Viernes, 10 de Julio del 2020

ʀᴇᴇꜱᴛʀᴜᴄᴛᴜʀᴀᴄɪᴏɴ ᴘᴏꜱᴛ ᴘᴀɴᴅᴇᴍɪᴀ

La instalación de la pandemia y la necesidad de reforzar el aislamiento social, con la consecuente suspensión de las actividades económicas poblacionales, ha encrudecido la insolvencia económica a nivel empresarial y personal destinando los mismos a la irreparable cesación de pagos.

Ello, en combinación con el nuevo paradigma que instalo la emergencia sanitaria, ha dejado al descubierto la perentoria necesidad de introducir reformas que brinden alternativas de diseño que permitan la recomposición del flujo de dinero, la preservación de las empresas y la conservación de los empleos en consideración con el afianzamiento de la justicia y la devolución de la paz social como propósito más urgente.

Una de las cuestiones más importantes que trae aparejado la cesación de pagos es la manera de volver a reinyectar el capital de trabajo, ese dinero fresco que permite elaborar un régimen de financiamiento que posibilite escapar del estado de morosidad.

En este sentido, actualmente se esta estudiando en el Congreso diferentes proyectos de reforma de la Ley de Concursos y Quiebras (24.522) que tienen por finalidad flexibilizar la burocracia judicial, donde el juez deje de ser un simple encargado del expediente y pase a ser un conciliador que imparta una solución amigable a la negociación, ayudando a reducir los plazos previstos a fin de brindar mayor celeridad al procedimiento.

Debe tenerse en cuenta, que si bien la crisis económica y social del año 2001 ha dado luz a una serie de cambios que fueron implementados en este procedimiento a través de las leyes N° 25.563 y N° 25.589 - especialmente la introducción de la figura del Acuerdo Preventivo Extrajudicial – las mismas han constituido una herramienta para economías donde todavía la actividad continuaba activa.

Sin embargo, la presente crisis sanitaria mundial ha paralizado casi por completo la actividad económica lo que transforma en obsoleto el paradigma vigente tornando imperioso la introducción de un nuevo sistema de reestructuración empresarial, de prevención especial y de renegociación de acuerdos homologados incumplidos.

Uno de los elementos claves de este nuevo sistema procura basarse en la flexibilización de requisitos y plazos procesales que promueven la disminución de la burocracia institucional impuesta y que solo genera la acumulación de papel y la lentificacion del proceso de auxilio.

Asimismo, el juez ejercería control sobre los créditos, la homologación del acuerdo y la resolución del conflicto, adecuando su rol ya no de administrador del expediente sino de mediador o conciliador que reúna a las partes a fin de acordar la procedencia y formas de pago de los créditos.
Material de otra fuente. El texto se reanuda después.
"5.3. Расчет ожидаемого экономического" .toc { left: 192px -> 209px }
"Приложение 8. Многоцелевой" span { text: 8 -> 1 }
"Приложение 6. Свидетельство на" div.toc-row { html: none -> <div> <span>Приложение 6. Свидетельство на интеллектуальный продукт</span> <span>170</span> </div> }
En este caso, también se plantea la posibilidad de que exista un negociador judicial que asista al magistrado en la resolución del pleito.
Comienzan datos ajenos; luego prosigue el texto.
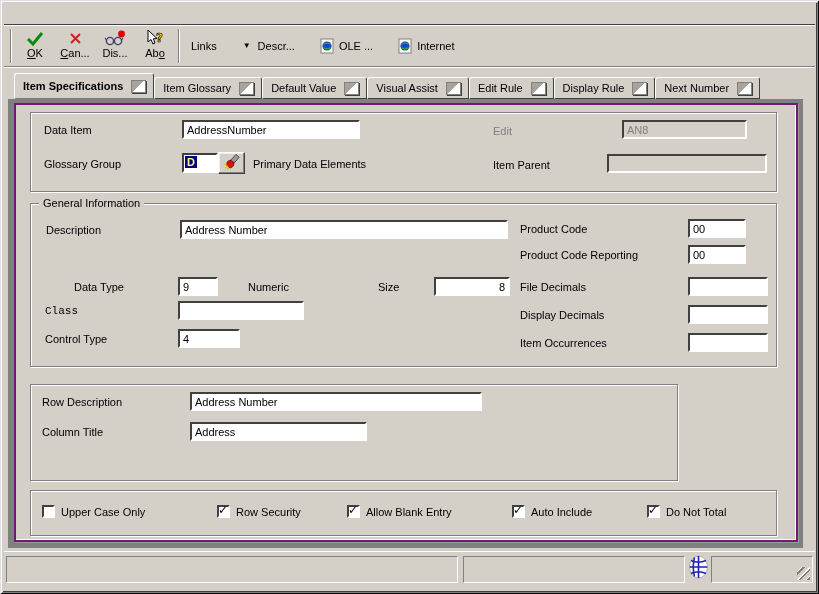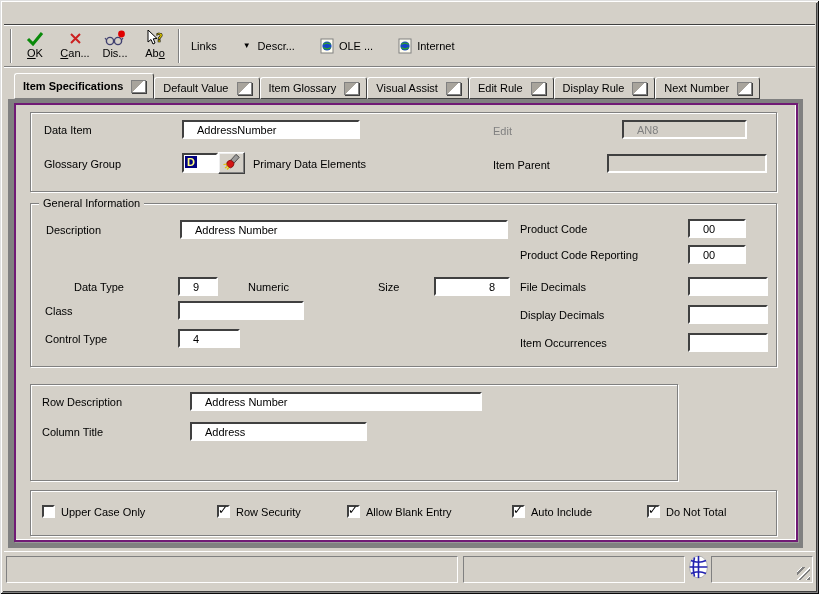"Default Value" div.tab { order: before "Item Glossary" -> after "Item Glossary" }
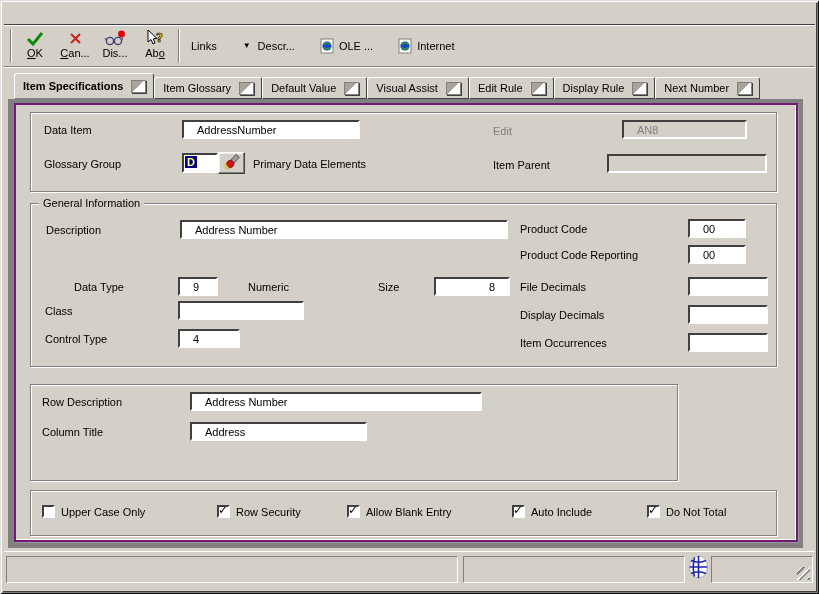"AddressNumber" .tb { padding: 0 13px -> 0 3px }
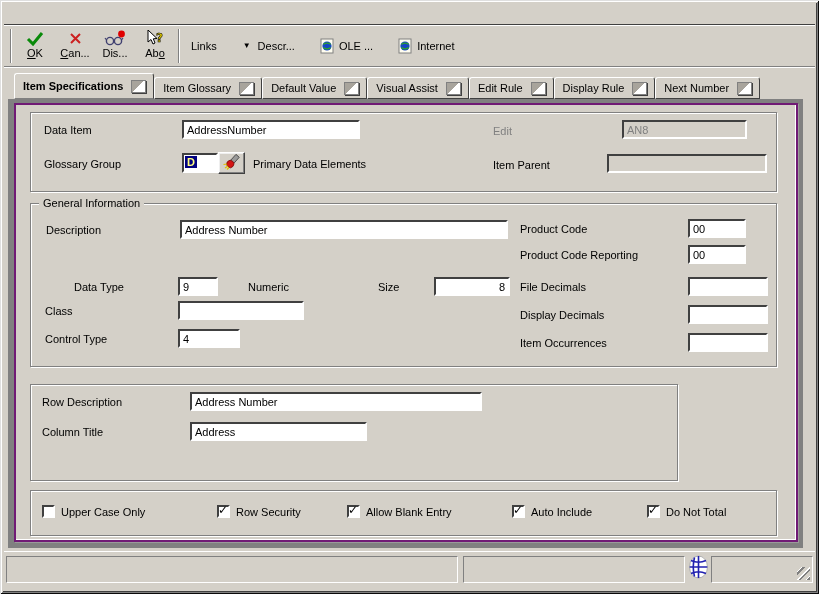"Class" span.lbl { font-family: none -> Liberation Mono, monospace }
No caben dudas, que el estado de insolvencia de una empresa o persona humana que lleva adelante un emprendimiento afecta directamente sobre la tasa de empleo y desempleo consecuentemente. En este sentido, una de las cuestiones llamativas que propone introducirse es la obtención de un “convenio colectivo de crisis” a través de una negociación del deudor con acreedores y empleados y que importaría una reforma al art. 20 de la ley concursal.

Si bien aun no existe un proyecto marco dispuesto sobre el tema, puede entenderse que los proyectos presentados integran similitudes entre ellos, focalizando su atención en la extensión del período de exclusividad de los entes concursados, la prórroga de los plazos de cumplimiento de acuerdos homologados, el levantamiento de prohibiciones temporales, renegociación de acuerdos homologados incumplidos y la flexibilización de requisitos.
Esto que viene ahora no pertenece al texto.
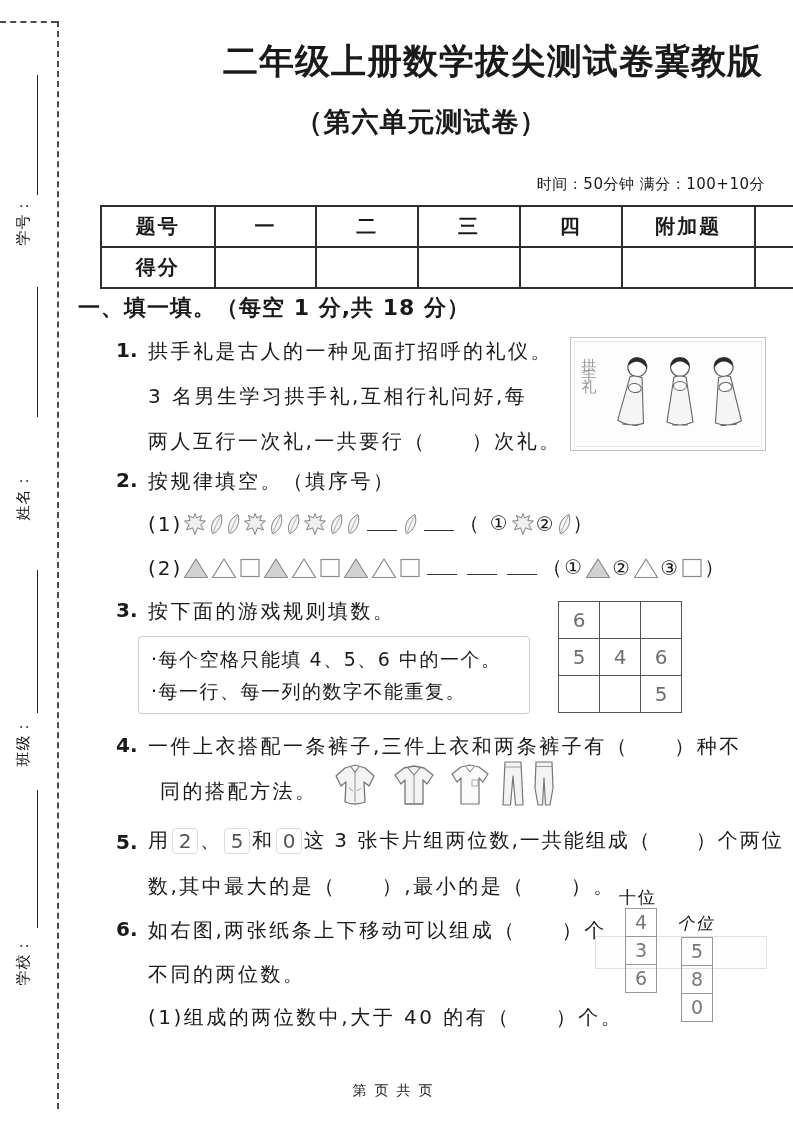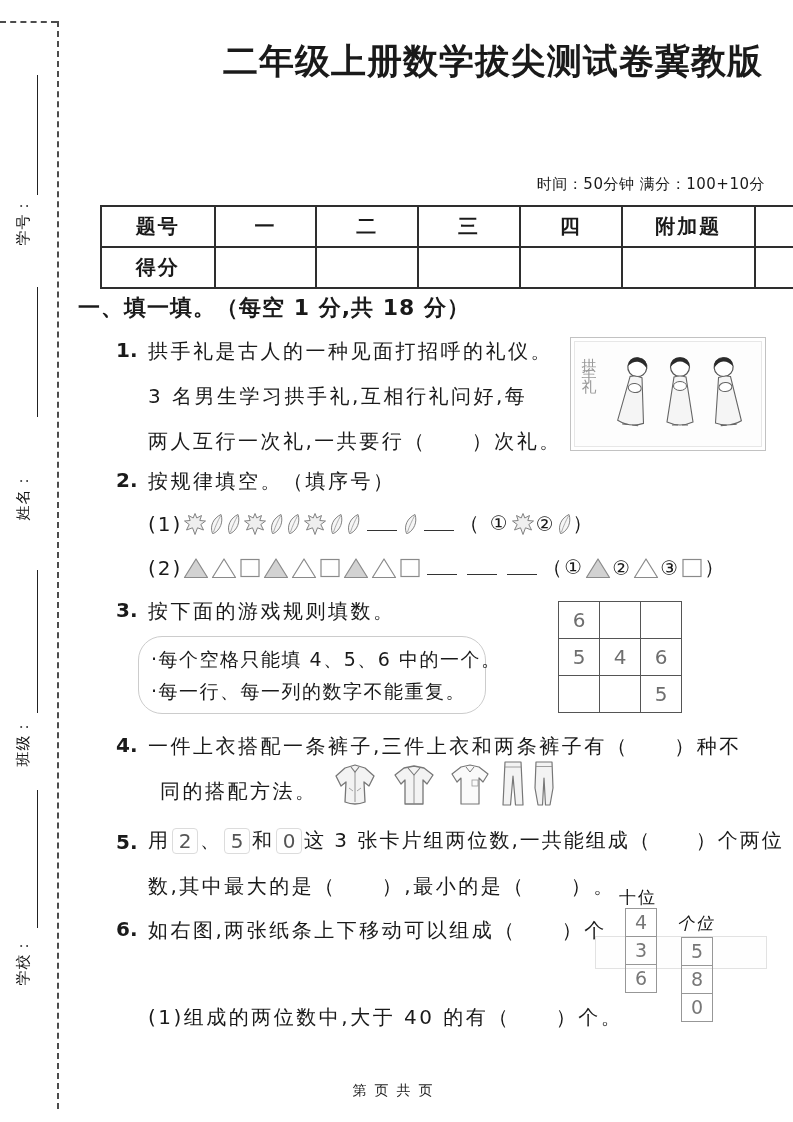"（第六单元测试卷）" div.subtitle { html: none -> <div>（第六单元测试卷）</div> }
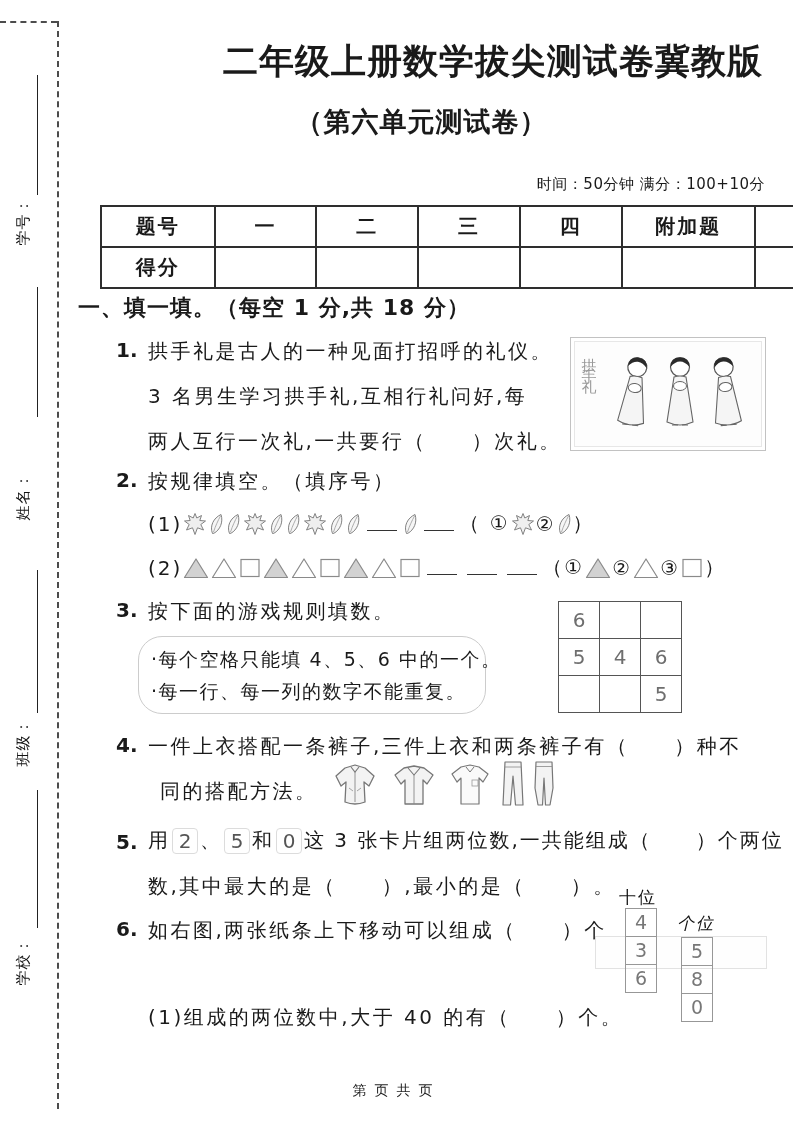"·每个空格只能填 4、5、6 中的一个。" .rules-box { border-radius: 24px -> 4px; width: 348px -> 392px }
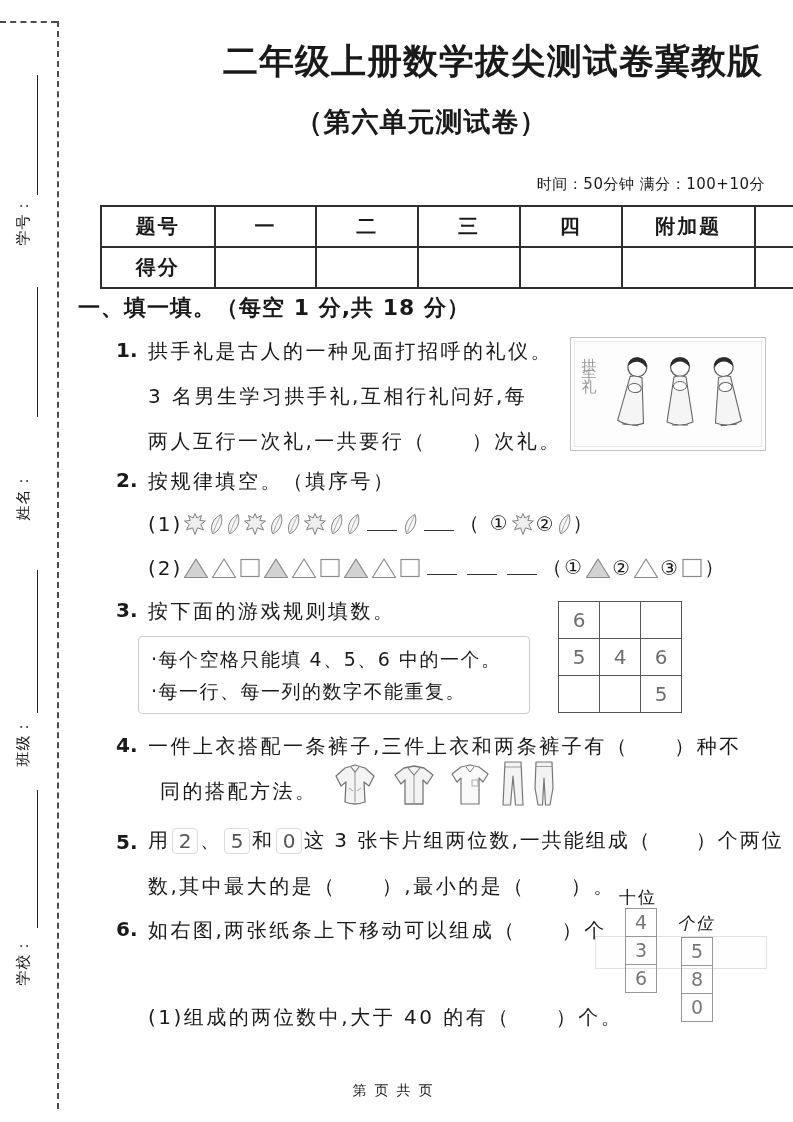"不同的两位数。" div.q-line { html: none -> <div>不同的两位数。</div> }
En conclusión, podemos determinar que aunque ningún modelo presenta una solución segura y estable sobre el tema, los mismos podrían aportar una instrumentación que logre acercar a las partes a fin de que acuerden una financiación razonable y de salvataje general constituyendo una herramienta de utilidad que los beneficiaria a salir de la situación de insolvencia y cese de pagos.